§ DIRECTIONS
Filter the data for "https" and copy matching lines.
----
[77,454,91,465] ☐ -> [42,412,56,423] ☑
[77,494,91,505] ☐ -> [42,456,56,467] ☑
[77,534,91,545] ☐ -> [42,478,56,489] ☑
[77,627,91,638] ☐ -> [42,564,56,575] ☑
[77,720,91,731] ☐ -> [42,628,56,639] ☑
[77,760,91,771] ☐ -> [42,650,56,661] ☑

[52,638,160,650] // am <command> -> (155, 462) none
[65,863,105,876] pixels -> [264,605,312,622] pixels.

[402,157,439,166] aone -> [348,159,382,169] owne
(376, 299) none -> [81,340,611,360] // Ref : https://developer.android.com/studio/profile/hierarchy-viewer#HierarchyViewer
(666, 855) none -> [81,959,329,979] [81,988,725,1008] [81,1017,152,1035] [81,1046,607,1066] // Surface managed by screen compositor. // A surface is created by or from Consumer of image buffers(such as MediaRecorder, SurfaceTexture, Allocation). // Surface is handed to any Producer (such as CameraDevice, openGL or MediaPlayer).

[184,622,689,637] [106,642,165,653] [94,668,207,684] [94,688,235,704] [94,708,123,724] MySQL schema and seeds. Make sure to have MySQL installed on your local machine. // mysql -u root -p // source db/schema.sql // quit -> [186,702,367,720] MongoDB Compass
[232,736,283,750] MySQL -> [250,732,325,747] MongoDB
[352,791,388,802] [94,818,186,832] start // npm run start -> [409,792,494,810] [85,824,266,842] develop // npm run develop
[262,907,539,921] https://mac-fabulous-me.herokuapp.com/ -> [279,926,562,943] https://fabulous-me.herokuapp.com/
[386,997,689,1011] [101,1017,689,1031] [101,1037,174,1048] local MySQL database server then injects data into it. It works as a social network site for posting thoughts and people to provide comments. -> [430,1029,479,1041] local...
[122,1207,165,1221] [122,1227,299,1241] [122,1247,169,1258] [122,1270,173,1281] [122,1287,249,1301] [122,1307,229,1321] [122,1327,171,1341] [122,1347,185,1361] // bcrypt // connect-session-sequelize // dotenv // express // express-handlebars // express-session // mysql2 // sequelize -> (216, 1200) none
----
§ EXERCISE SOLUTION
(376, 299) none -> [81,340,611,360] // Ref : https://developer.android.com/studio/profile/hierarchy-viewer#HierarchyViewer
[262,907,539,921] https://mac-fabulous-me.herokuapp.com/ -> [279,926,562,943] https://fabulous-me.herokuapp.com/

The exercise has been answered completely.